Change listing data
=====

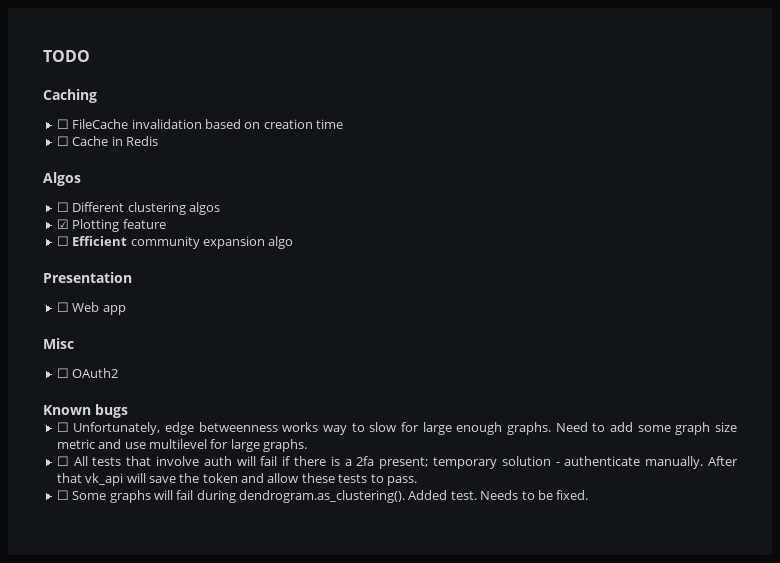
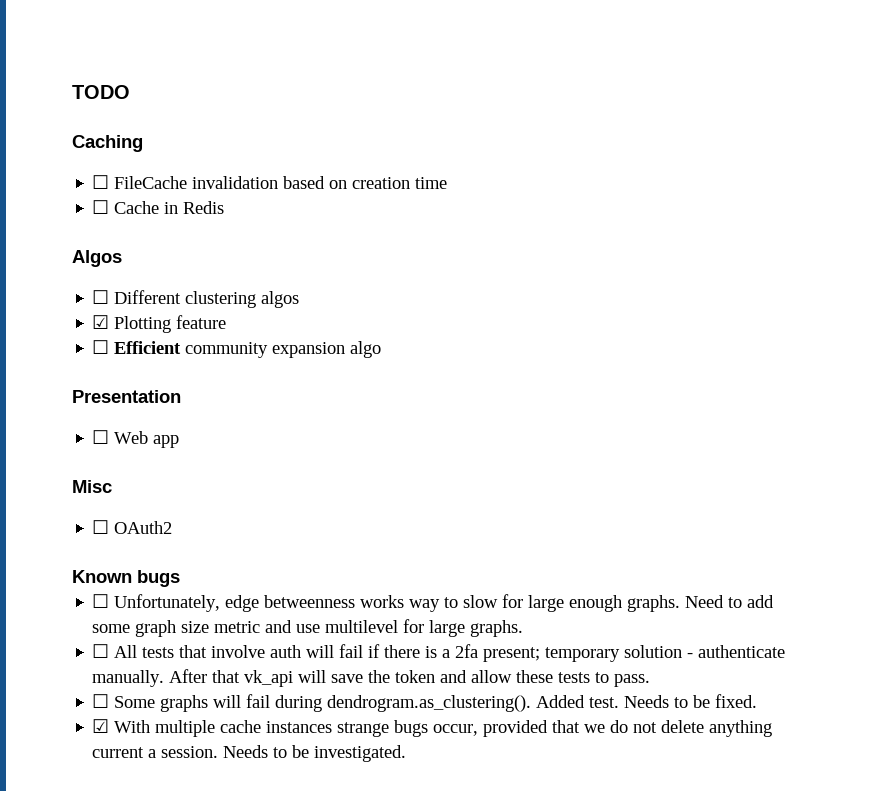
(589, 495) none -> [92,719,773,737] [92,745,407,762] // ☑ With multiple cache instances strange bugs occur, provided that we do not delete anything current a session. Needs to be investigated.

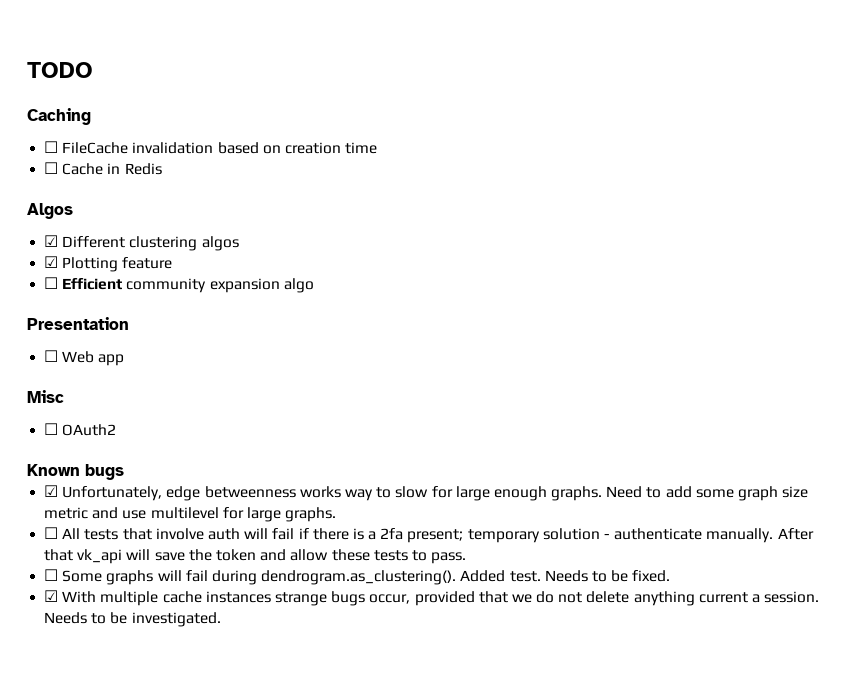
[92,290,110,304] ☐ -> [44,235,59,247] ☑
[92,594,110,608] ☐ -> [44,485,59,497] ☑

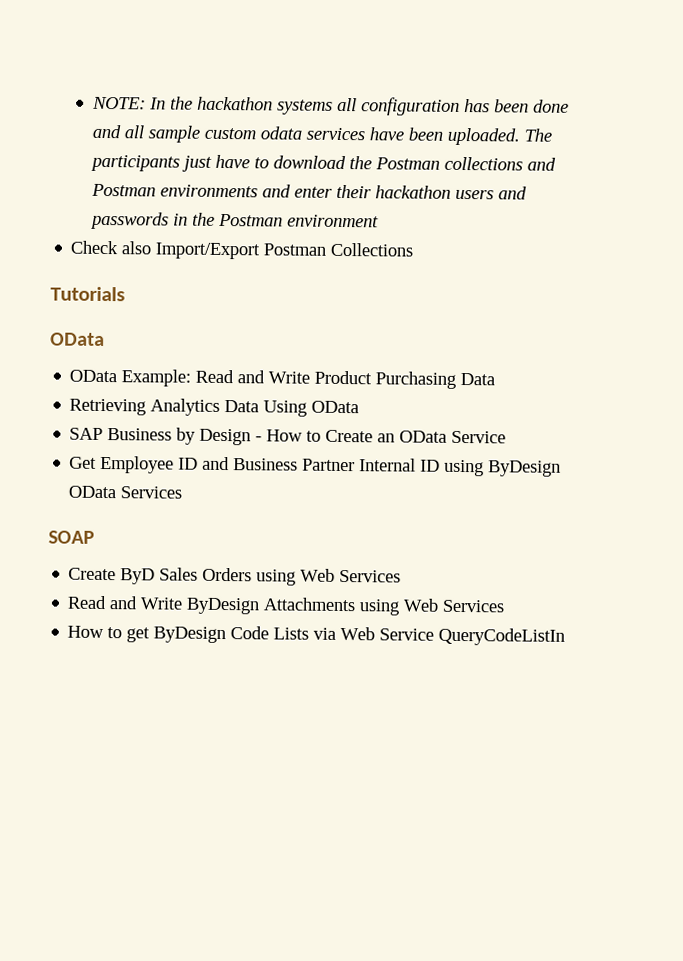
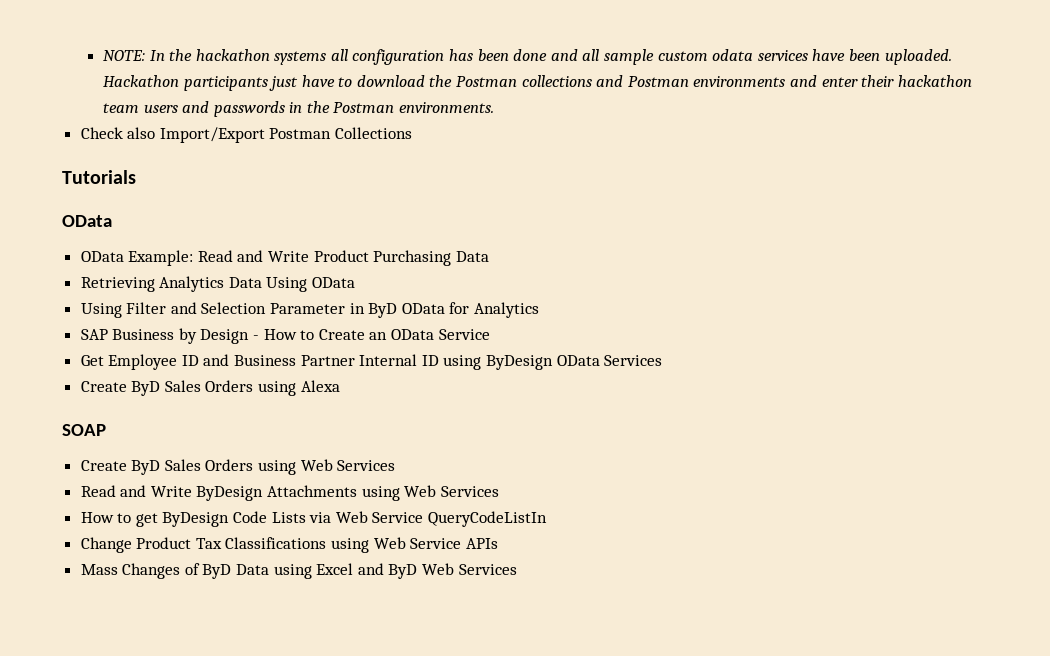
[524,128,553,142] The -> [102,75,179,87] Hackathon
(452, 192) none -> [102,103,139,113] team
[287,214,380,228] environment -> [399,102,495,113] environments.
(360, 407) none -> [80,302,540,318] // Using Filter and Selection Parameter in ByD OData for Analytics
(183, 492) none -> [80,380,340,396] // Create ByD Sales Orders using Alexa
(566, 636) none -> [80,537,498,553] [80,563,517,579] // Change Product Tax Classifications using Web Service APIs // Mass Changes of ByD Data using Excel and ByD Web Services

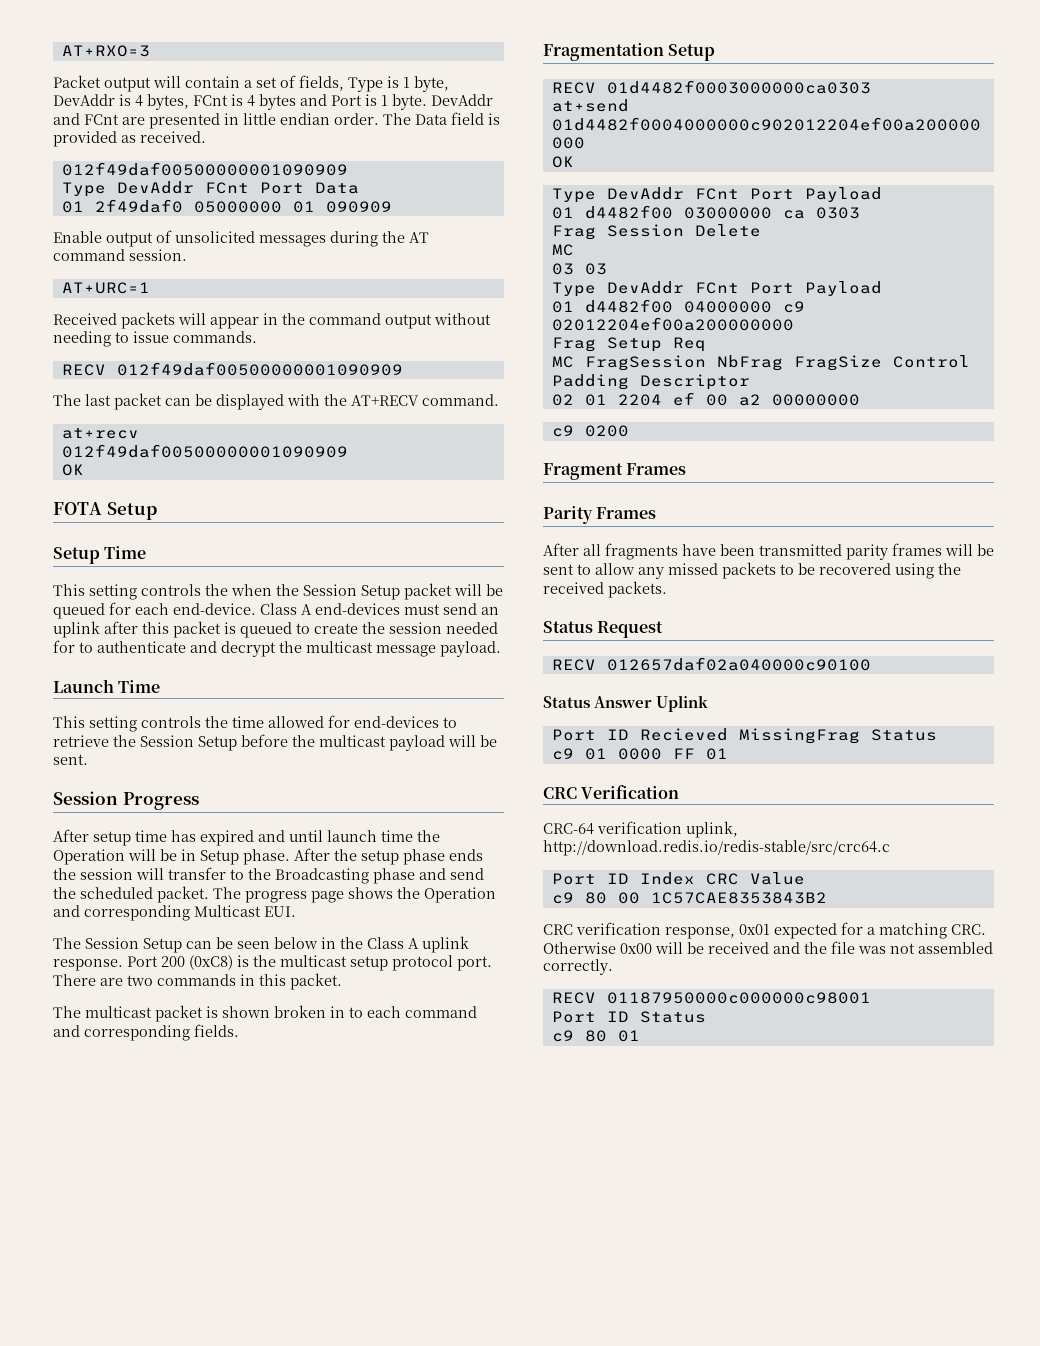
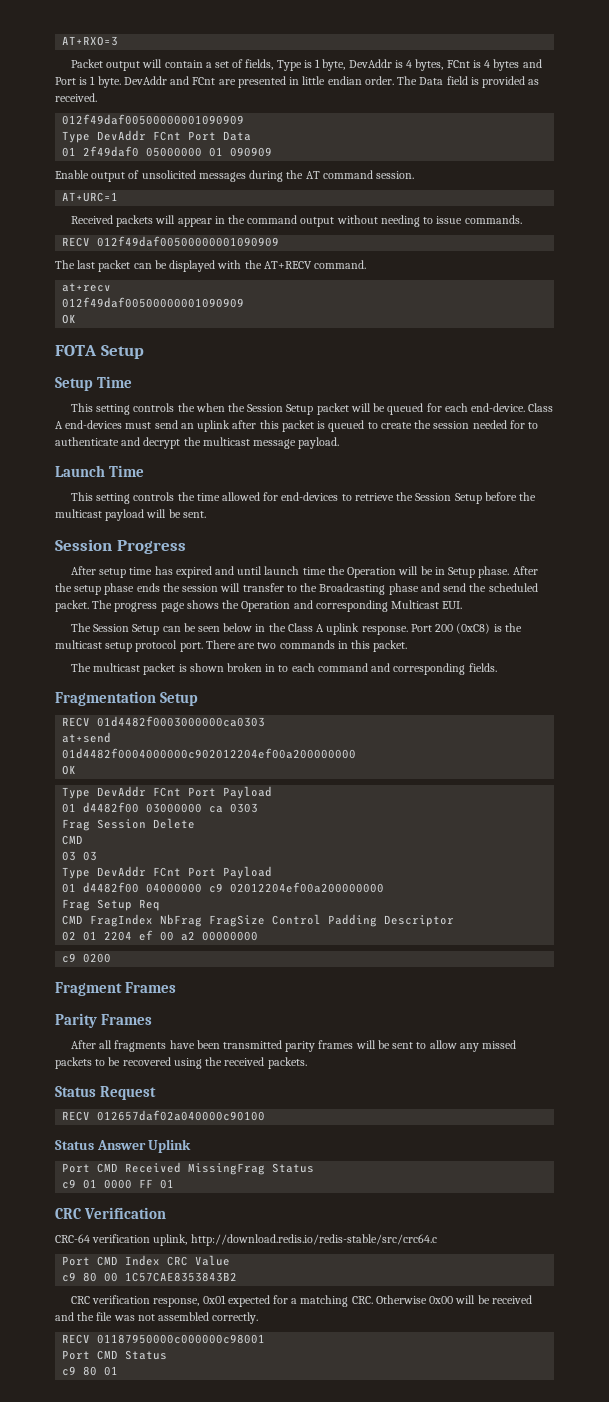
[551,244,574,256] MC -> [62,835,84,845] CMD
[551,355,706,371] MC FragSession -> [62,914,154,927] CMD FragIndex
[606,728,728,741] ID Recieved -> [97,1162,182,1173] CMD Received
[606,873,629,884] ID -> [97,1256,119,1266] CMD
[606,1011,629,1022] ID -> [97,1350,119,1360] CMD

=====

— What this task involves —
All lines above that include the word "none" should be located and copied.

— Response to this task —
(589, 495) none -> [92,719,773,737] [92,745,407,762] // ☑ With multiple cache instances strange bugs occur, provided that we do not delete anything current a session. Needs to be investigated.
(452, 192) none -> [102,103,139,113] team
(360, 407) none -> [80,302,540,318] // Using Filter and Selection Parameter in ByD OData for Analytics
(183, 492) none -> [80,380,340,396] // Create ByD Sales Orders using Alexa
(566, 636) none -> [80,537,498,553] [80,563,517,579] // Change Product Tax Classifications using Web Service APIs // Mass Changes of ByD Data using Excel and ByD Web Services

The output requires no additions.